*Task objective*
Every entry must be copied word for word.

*Records*
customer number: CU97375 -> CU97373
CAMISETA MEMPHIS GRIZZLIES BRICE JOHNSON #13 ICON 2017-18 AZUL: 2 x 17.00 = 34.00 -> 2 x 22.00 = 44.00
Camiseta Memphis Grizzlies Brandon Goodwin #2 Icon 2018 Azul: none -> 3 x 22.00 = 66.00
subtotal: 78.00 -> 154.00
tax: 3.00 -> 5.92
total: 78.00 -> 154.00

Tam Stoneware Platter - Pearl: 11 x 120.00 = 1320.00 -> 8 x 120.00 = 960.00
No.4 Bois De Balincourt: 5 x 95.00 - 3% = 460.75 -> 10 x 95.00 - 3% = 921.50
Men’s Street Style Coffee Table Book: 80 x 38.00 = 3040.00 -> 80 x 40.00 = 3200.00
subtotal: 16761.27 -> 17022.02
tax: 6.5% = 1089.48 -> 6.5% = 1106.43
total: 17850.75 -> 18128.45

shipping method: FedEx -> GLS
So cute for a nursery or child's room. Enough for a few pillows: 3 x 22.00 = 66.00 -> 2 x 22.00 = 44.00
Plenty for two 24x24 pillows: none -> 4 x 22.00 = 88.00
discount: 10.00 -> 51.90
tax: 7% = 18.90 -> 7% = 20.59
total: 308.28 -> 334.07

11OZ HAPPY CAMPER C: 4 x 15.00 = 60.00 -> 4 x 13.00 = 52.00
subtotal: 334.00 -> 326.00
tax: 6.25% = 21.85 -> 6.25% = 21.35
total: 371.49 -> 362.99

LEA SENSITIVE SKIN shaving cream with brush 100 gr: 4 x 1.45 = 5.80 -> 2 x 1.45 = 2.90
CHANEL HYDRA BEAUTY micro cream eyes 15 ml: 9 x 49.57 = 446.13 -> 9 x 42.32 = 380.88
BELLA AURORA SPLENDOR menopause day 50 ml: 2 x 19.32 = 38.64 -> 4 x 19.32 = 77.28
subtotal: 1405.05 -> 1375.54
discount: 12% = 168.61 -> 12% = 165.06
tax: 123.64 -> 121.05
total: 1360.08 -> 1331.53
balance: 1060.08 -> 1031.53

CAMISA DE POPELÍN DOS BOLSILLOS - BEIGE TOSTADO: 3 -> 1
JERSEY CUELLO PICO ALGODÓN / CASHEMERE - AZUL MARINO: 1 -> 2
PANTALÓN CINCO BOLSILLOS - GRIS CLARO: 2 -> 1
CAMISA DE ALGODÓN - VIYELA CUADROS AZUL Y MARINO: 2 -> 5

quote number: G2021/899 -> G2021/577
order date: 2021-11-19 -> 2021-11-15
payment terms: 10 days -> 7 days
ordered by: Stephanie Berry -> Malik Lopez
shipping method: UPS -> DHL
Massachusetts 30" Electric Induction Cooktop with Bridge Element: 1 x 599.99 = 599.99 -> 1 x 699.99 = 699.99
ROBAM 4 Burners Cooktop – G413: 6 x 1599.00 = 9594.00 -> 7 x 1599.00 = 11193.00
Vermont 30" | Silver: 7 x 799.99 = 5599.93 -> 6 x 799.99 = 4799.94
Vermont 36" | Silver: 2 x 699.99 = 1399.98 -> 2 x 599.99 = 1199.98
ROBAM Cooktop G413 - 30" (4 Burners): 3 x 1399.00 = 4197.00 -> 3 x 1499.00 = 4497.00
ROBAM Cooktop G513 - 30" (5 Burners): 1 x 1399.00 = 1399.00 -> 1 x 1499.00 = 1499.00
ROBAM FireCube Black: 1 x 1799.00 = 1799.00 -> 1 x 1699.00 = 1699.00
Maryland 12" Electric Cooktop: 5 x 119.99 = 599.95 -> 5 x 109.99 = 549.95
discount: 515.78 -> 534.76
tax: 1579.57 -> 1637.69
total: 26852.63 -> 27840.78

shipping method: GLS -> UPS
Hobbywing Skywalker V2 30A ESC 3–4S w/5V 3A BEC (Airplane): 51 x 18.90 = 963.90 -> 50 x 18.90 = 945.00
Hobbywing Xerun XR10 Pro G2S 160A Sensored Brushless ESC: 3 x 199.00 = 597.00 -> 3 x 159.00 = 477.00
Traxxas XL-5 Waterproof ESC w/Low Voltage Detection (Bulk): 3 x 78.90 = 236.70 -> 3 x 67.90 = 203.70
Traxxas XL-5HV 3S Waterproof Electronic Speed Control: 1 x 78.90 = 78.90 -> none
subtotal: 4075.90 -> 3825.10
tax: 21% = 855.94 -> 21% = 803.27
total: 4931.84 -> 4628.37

*Solution for this task*
customer number: CU97375 -> CU97373
CAMISETA MEMPHIS GRIZZLIES BRICE JOHNSON #13 ICON 2017-18 AZUL: 2 x 17.00 = 34.00 -> 2 x 22.00 = 44.00
Camiseta Memphis Grizzlies Brandon Goodwin #2 Icon 2018 Azul: none -> 3 x 22.00 = 66.00
subtotal: 78.00 -> 154.00
tax: 3.00 -> 5.92
total: 78.00 -> 154.00

Tam Stoneware Platter - Pearl: 11 x 120.00 = 1320.00 -> 8 x 120.00 = 960.00
No.4 Bois De Balincourt: 5 x 95.00 - 3% = 460.75 -> 10 x 95.00 - 3% = 921.50
Men’s Street Style Coffee Table Book: 80 x 38.00 = 3040.00 -> 80 x 40.00 = 3200.00
subtotal: 16761.27 -> 17022.02
tax: 6.5% = 1089.48 -> 6.5% = 1106.43
total: 17850.75 -> 18128.45

shipping method: FedEx -> GLS
So cute for a nursery or child's room. Enough for a few pillows: 3 x 22.00 = 66.00 -> 2 x 22.00 = 44.00
Plenty for two 24x24 pillows: none -> 4 x 22.00 = 88.00
discount: 10.00 -> 51.90
tax: 7% = 18.90 -> 7% = 20.59
total: 308.28 -> 334.07

11OZ HAPPY CAMPER C: 4 x 15.00 = 60.00 -> 4 x 13.00 = 52.00
subtotal: 334.00 -> 326.00
tax: 6.25% = 21.85 -> 6.25% = 21.35
total: 371.49 -> 362.99

LEA SENSITIVE SKIN shaving cream with brush 100 gr: 4 x 1.45 = 5.80 -> 2 x 1.45 = 2.90
CHANEL HYDRA BEAUTY micro cream eyes 15 ml: 9 x 49.57 = 446.13 -> 9 x 42.32 = 380.88
BELLA AURORA SPLENDOR menopause day 50 ml: 2 x 19.32 = 38.64 -> 4 x 19.32 = 77.28
subtotal: 1405.05 -> 1375.54
discount: 12% = 168.61 -> 12% = 165.06
tax: 123.64 -> 121.05
total: 1360.08 -> 1331.53
balance: 1060.08 -> 1031.53

CAMISA DE POPELÍN DOS BOLSILLOS - BEIGE TOSTADO: 3 -> 1
JERSEY CUELLO PICO ALGODÓN / CASHEMERE - AZUL MARINO: 1 -> 2
PANTALÓN CINCO BOLSILLOS - GRIS CLARO: 2 -> 1
CAMISA DE ALGODÓN - VIYELA CUADROS AZUL Y MARINO: 2 -> 5

quote number: G2021/899 -> G2021/577
order date: 2021-11-19 -> 2021-11-15
payment terms: 10 days -> 7 days
ordered by: Stephanie Berry -> Malik Lopez
shipping method: UPS -> DHL
Massachusetts 30" Electric Induction Cooktop with Bridge Element: 1 x 599.99 = 599.99 -> 1 x 699.99 = 699.99
ROBAM 4 Burners Cooktop – G413: 6 x 1599.00 = 9594.00 -> 7 x 1599.00 = 11193.00
Vermont 30" | Silver: 7 x 799.99 = 5599.93 -> 6 x 799.99 = 4799.94
Vermont 36" | Silver: 2 x 699.99 = 1399.98 -> 2 x 599.99 = 1199.98
ROBAM Cooktop G413 - 30" (4 Burners): 3 x 1399.00 = 4197.00 -> 3 x 1499.00 = 4497.00
ROBAM Cooktop G513 - 30" (5 Burners): 1 x 1399.00 = 1399.00 -> 1 x 1499.00 = 1499.00
ROBAM FireCube Black: 1 x 1799.00 = 1799.00 -> 1 x 1699.00 = 1699.00
Maryland 12" Electric Cooktop: 5 x 119.99 = 599.95 -> 5 x 109.99 = 549.95
discount: 515.78 -> 534.76
tax: 1579.57 -> 1637.69
total: 26852.63 -> 27840.78

shipping method: GLS -> UPS
Hobbywing Skywalker V2 30A ESC 3–4S w/5V 3A BEC (Airplane): 51 x 18.90 = 963.90 -> 50 x 18.90 = 945.00
Hobbywing Xerun XR10 Pro G2S 160A Sensored Brushless ESC: 3 x 199.00 = 597.00 -> 3 x 159.00 = 477.00
Traxxas XL-5 Waterproof ESC w/Low Voltage Detection (Bulk): 3 x 78.90 = 236.70 -> 3 x 67.90 = 203.70
Traxxas XL-5HV 3S Waterproof Electronic Speed Control: 1 x 78.90 = 78.90 -> none
subtotal: 4075.90 -> 3825.10
tax: 21% = 855.94 -> 21% = 803.27
total: 4931.84 -> 4628.37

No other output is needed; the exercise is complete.